Cet été, la Nasa a poursuivi les essais de la capsule Orion. Elle a mis à l'épreuve les parachutes de l’engin et vient de terminer un test de récupération d'une version d'essai du module habité (la capsule, sans le module de service). Cette manœuvre n'a pas été réalisée en pleine mer mais dans les eaux calmes aux abords d'un quai de la base navale de Norfolk, en Virginie.

Opérations de récupération de la capsule d'essai d'Orion. © Nasa

Comme le souligne Jim Hamblin, le directeur des opérations de récupération, cet « emplacement abrité a été choisi pour (...) mettre en pratique un certain nombre des procédures envisagées pour la récupération de la "vraie" capsule dans un environnement favorable, sans mouvement du navire et avec un minimum de vagues ».

Pendant cet essai, le but était de voir le comportement de la capsule pendant son tractage à bord du navire de récupération. Il s'agissait de tester le matériel pour s'assurer de sa bonne flottaison et son inclinaison. Il faudra faire vite pour éviter tout risque de voir couler la capsule et s'assurer que les astronautes à bord ne seront pas malmenés. Un test plus représentatif des conditions réelles de récupération en eaux libres est prévu en janvier 2014.

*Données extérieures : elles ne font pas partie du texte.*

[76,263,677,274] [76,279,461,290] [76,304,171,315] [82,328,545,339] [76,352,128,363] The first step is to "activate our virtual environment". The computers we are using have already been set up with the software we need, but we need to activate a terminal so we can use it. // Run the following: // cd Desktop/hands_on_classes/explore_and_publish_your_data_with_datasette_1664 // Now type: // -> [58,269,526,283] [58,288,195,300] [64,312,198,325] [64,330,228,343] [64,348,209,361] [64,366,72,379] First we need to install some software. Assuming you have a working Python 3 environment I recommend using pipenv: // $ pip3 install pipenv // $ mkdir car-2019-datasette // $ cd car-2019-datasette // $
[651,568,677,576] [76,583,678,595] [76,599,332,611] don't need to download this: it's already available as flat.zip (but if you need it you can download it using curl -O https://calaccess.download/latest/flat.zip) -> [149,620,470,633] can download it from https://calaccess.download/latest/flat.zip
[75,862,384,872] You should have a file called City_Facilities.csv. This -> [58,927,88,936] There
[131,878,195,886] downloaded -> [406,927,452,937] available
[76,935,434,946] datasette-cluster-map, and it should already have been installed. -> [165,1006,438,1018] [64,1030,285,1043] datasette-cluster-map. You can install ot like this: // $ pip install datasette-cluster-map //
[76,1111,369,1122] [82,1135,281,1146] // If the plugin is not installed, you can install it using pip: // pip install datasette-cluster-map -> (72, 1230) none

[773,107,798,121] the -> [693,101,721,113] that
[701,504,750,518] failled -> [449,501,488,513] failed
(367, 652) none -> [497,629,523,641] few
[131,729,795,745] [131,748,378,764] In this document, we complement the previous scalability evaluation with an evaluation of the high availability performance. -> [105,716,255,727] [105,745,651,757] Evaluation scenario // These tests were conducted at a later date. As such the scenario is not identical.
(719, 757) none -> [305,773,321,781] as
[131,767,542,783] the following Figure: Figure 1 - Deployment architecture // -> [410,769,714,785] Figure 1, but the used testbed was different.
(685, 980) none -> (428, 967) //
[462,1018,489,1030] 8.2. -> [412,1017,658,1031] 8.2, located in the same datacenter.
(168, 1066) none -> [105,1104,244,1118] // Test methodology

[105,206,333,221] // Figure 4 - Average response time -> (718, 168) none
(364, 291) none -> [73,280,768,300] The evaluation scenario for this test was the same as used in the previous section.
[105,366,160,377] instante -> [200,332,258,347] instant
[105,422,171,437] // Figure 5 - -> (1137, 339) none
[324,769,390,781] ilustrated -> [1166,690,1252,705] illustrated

La version d’essai du module habité de la capsule Orion. © Nasa

Vol d'essai en 2014 pour la capsule Orion

Le premier vol d'essai, baptisé Exploration Flight Test-1, sera réalisé depuis le centre spatial Kennedy en Floride, d'où la capsule Orion sera lancée par un lanceur Delta IV. Elle effectuera deux rotations autour de la Terre, avec un apogée très élevé avant de procéder à un retour dans l'atmosphère terrestre à grande vitesse.

Elle se posera sur l'océan au large de l'État de Basse-Californie (Mexique), freinée par des parachutes d'où elle sera récupérée. Lors de ce vol, la vitesse de retour de la capsule est attendue à plus de 32.000 km/h. À titre de comparaison, un retour d'orbite depuis la Station spatiale internationale est d'environ 27.000 km/h, et de plus de 40.000 km/h dans le cas d'une mission lunaire.